That’s not the case with Mengele. He relished it: he viewed Auschwitz as a step up in his career, as a way to make a name for himself.

What did Nazis do when it became clear that the war was coming to an end?

The regime started to collapse very quickly at the end of 1944, and hardline Nazi zealots had two main goals. The first was to cover up their crimes, so at camps including Auschwitz they destroyed the gas chambers and tried to destroy the crematoriums.

Then they tried to escape west. They didn’t want to stay in Poland, because Soviet troops – who had a reputation for brutality – were coming, and seeking vengeance for the terrible sufferings inflicted on them during the Nazi invasion of the Soviet Union.

So Nazi officials wanted to escape – but if they couldn’t, would rather be caught by the Americans or the British.

Mengele was caught twice by the Americans and released, along with many others, among the millions of displaced people after the war.

Mengele spent four years in Europe – in Czechoslovakia and Germany – after the war. How was he able to stay for so long?

Actually, it wasn’t so unusual. For example, the chief pharmacist at Auschwitz, Victor Capesius, who had stolen gold from the teeth of corpses, went to West Germany after the war and opened a pharmacy.

Mengele knew that he was being searched for, but expected that the British and the Americans would eventually leave their occupied zones and return control of the country to the West Germans, who would say: “We’re so sorry for the terrible things that happened, but now let’s get on with fighting the Cold War.”

Then, in 1948, a number of people with whom Mengele had served at Auschwitz were tried. They were being sentenced to death or to long prison sentences. So at that point, Mengele opted to go to South America.

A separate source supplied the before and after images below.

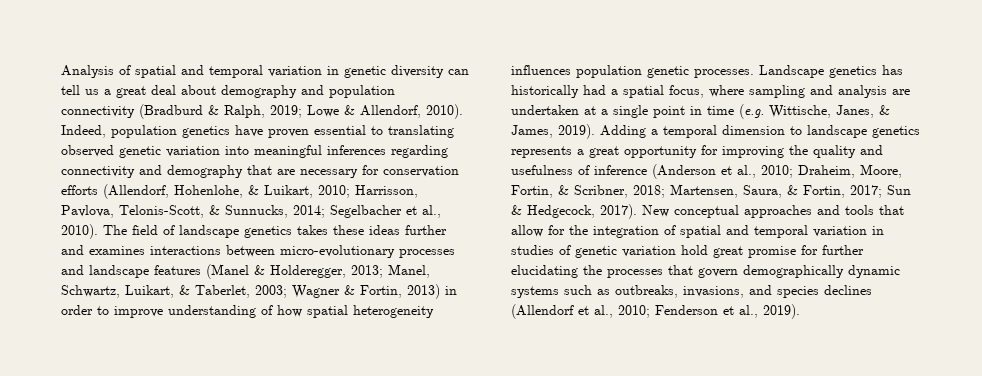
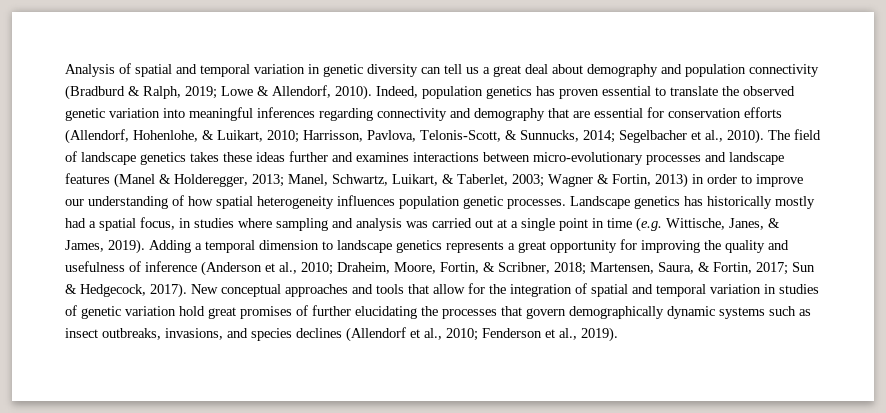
- Indeed, population genetics have proven essential to translating observed genetic variation into meaningful inferences regarding connectivity and demography that are necessary for conservation efforts (Allendorf, Hohenlohe, & Luikart, 2010; Harrisson, Pavlova, Telonis-Scott, & Sunnucks, 2014; Segelbacher et al., 2010).
+ Indeed, population genetics has proven essential to translate the observed genetic variation into meaningful inferences regarding connectivity and demography that are essential for conservation efforts (Allendorf, Hohenlohe, & Luikart, 2010; Harrisson, Pavlova, Telonis-Scott, & Sunnucks, 2014; Segelbacher et al., 2010).
- The field of landscape genetics takes these ideas further and examines interactions between micro-evolutionary processes and landscape features (Manel & Holderegger, 2013; Manel, Schwartz, Luikart, & Taberlet, 2003; Wagner & Fortin, 2013) in order to improve understanding of how spatial heterogeneity influences population genetic processes.
+ The field of landscape genetics takes these ideas further and examines interactions between micro-evolutionary processes and landscape features (Manel & Holderegger, 2013; Manel, Schwartz, Luikart, & Taberlet, 2003; Wagner & Fortin, 2013) in order to improve our understanding of how spatial heterogeneity influences population genetic processes.
- Landscape genetics has historically had a spatial focus, where sampling and analysis are undertaken at a single point in time (e.g. Wittische, Janes, & James, 2019).
+ Landscape genetics has historically mostly had a spatial focus, in studies where sampling and analysis was carried out at a single point in time (e.g. Wittische, Janes, & James, 2019).
- New conceptual approaches and tools that allow for the integration of spatial and temporal variation in studies of genetic variation hold great promise for further elucidating the processes that govern demographically dynamic systems such as outbreaks, invasions, and species declines (Allendorf et al., 2010; Fenderson et al., 2019).
+ New conceptual approaches and tools that allow for the integration of spatial and temporal variation in studies of genetic variation hold great promises of further elucidating the processes that govern demographically dynamic systems such as insect outbreaks, invasions, and species declines (Allendorf et al., 2010; Fenderson et al., 2019).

Because it was far away! But the reason that Argentina was the nation to which most of the Nazis went was because, although it was neutral in the war, it had a large German community who thought that the Germans had been punished too much after the conflict ended.

The Allies put Nazis on trial for war crimes – but if it had been the other way around, and Germany had won, they thought that there may instead have been trials of the British pilots who had firebombed Dresden and the American pilots who had dropped the atomic bombs on Hiroshima and Nagasaki. That’s not a moral equivalency, but it’s how they justified it to themselves.

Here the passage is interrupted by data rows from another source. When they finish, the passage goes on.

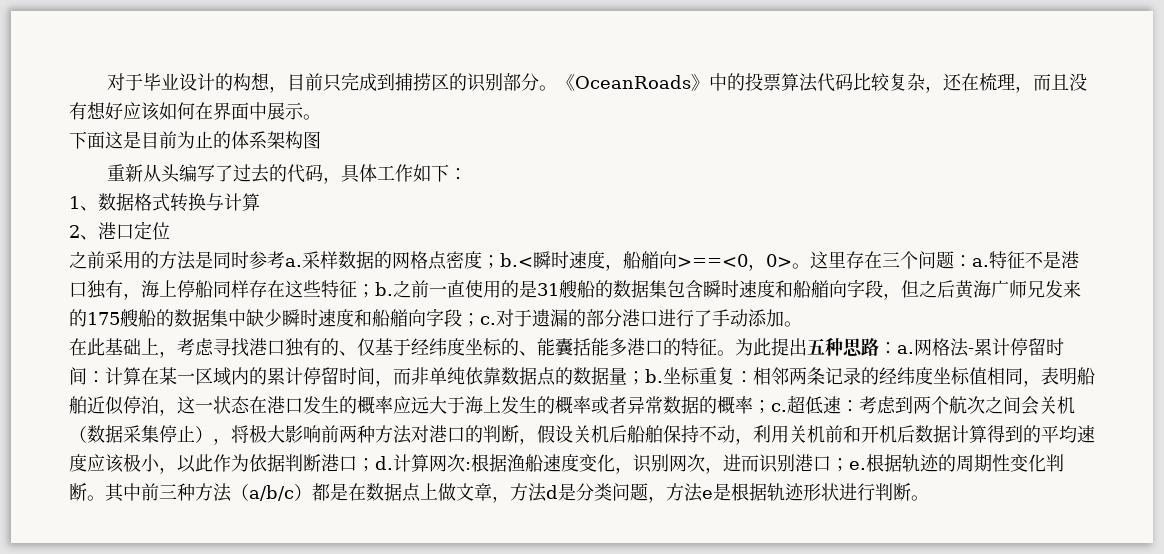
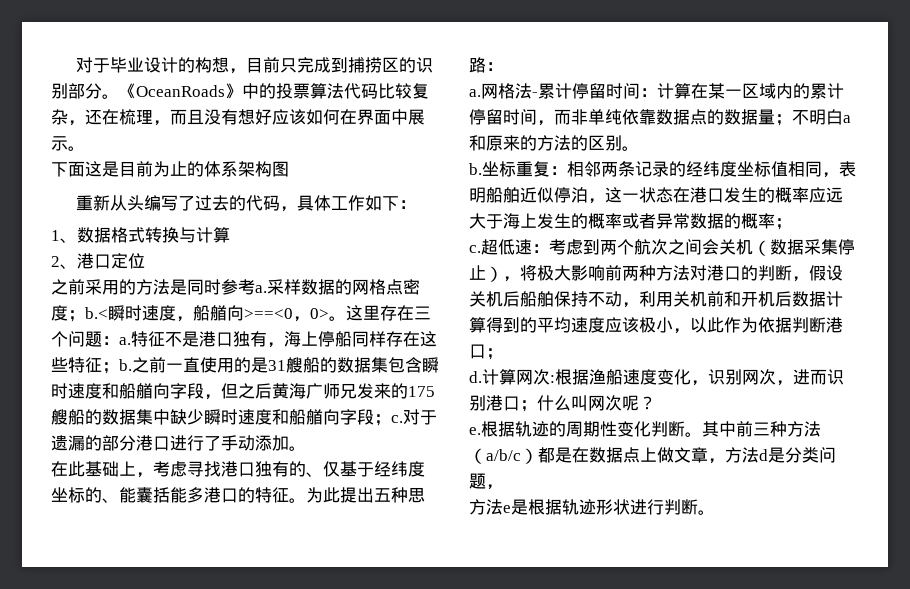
- 为此提出五种思路：a.
+ 为此提出五种思路：
+ a.
- 网格法-累计停留时间：计算在某一区域内的累计停留时间，而非单纯依靠数据点的数据量；b.
+ 网格法-累计停留时间：计算在某一区域内的累计停留时间，而非单纯依靠数据点的数据量；不明白a和原来的方法的区别。
+ b.
- 坐标重复：相邻两条记录的经纬度坐标值相同，表明船舶近似停泊，这一状态在港口发生的概率应远大于海上发生的概率或者异常数据的概率；c.
+ 坐标重复：相邻两条记录的经纬度坐标值相同，表明船舶近似停泊，这一状态在港口发生的概率应远大于海上发生的概率或者异常数据的概率；
+ c.
- 超低速：考虑到两个航次之间会关机（数据采集停止），将极大影响前两种方法对港口的判断，假设关机后船舶保持不动，利用关机前和开机后数据计算得到的平均速度应该极小，以此作为依据判断港口；d.
+ 超低速：考虑到两个航次之间会关机（数据采集停止），将极大影响前两种方法对港口的判断，假设关机后船舶保持不动，利用关机前和开机后数据计算得到的平均速度应该极小，以此作为依据判断港口；
+ d.
- 计算网次:根据渔船速度变化，识别网次，进而识别港口；e.
+ 计算网次:根据渔船速度变化，识别网次，进而识别港口；什么叫网次呢？
+ e.
- 其中前三种方法（a/b/c）都是在数据点上做文章，方法d是分类问题，方法e是根据轨迹形状进行判断。
+ 其中前三种方法（a/b/c）都是在数据点上做文章，方法d是分类问题，
+ 方法e是根据轨迹形状进行判断。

So when Mengele and other Nazis arrived in Argentina, they found a country in which there was already a network of Nazi sympathisers and a large German community to welcome them.

How was it possible for Mengele to stay undetected in South America for decades?

He arrived with some money from the Mengele family farm-machinery manufacturing company, and gradually started to feel as though the Nazi hunters weren’t interested in him.

At one point in the mid-1950s, he walked into the West German embassy in Buenos Aires and said: “By the way, my name is not really Helmut Gregor [the fake name in the fake passport on which he’d arrived in 1949], it’s Josef Mengele, and I would like a passport in my real name.”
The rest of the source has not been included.